About $1.5 billion of total construction annual spending occurred in June, only up by about 0.1% over May, according to the new U.S. Census Bureau report.
Private spending drastically outpaced public spending by almost $1 billion. In fact, public construction spending was down 7.5% compared with the prior year.
Economist Says Pandemic Creates Ongoing Uncertainty: The big news came in the form of residential construction spending, which was up 1.1%, or $763.4 billion.
That’s mostly because there was a split in construction spending, with homeowners building more new single-family units and adding improvements to their existing lots while hotels, offices and universities invested significantly less in the space, said Redfin lead economist Taylor Marr.
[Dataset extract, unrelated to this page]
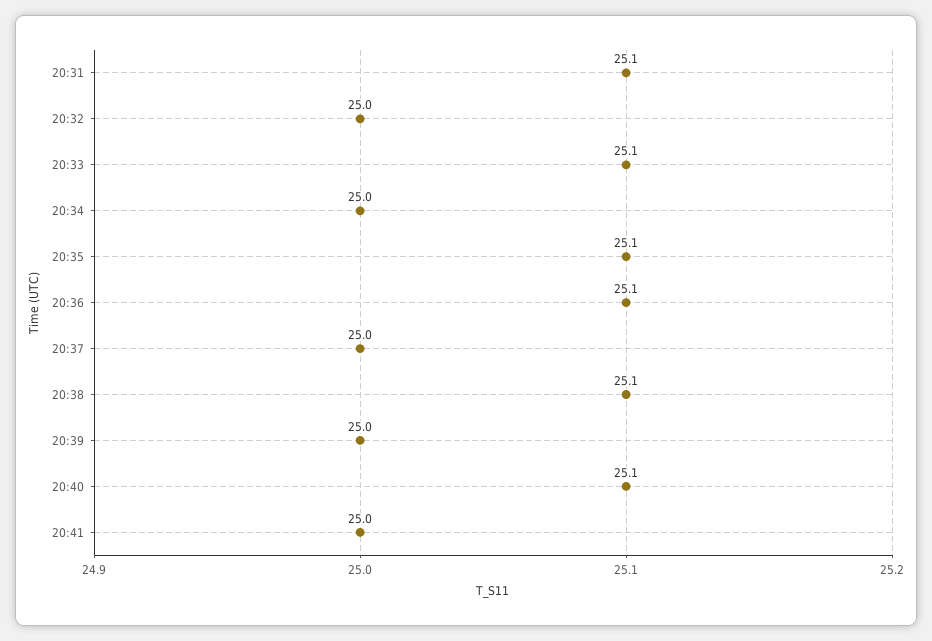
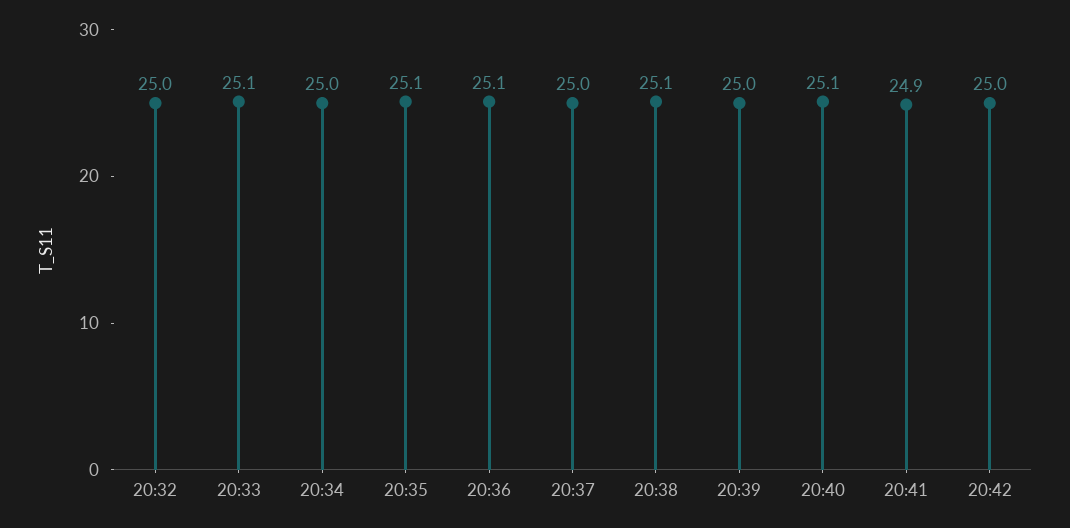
20:31: 25.1 -> none
20:41: 25 -> 24.9
20:42: none -> 25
“We actually saw a pretty decent residential spending,” Marr said, adding there’s a lot of uncertainty as to how private spending will unfold in the coming months and years as public behavior continues to adapt with the pandemic.
“No one really knows exactly how those things are going to bounce back.”
Supply Chains Remain A Problem: If passed, the new bipartisan infrastructure bill could help boost public spending, Marr said, which was significantly lagging according to the Census Bureau report’s numbers.
Airports and runways could get particular help with the added spending, which could in turn aid airline companies.
Still, one of the blockades to construction spending is the same issue broadly plaguing much of consumer spending.
“If there were no supply chain issues you would definitely expect you to see (higher) spending,” said Marr.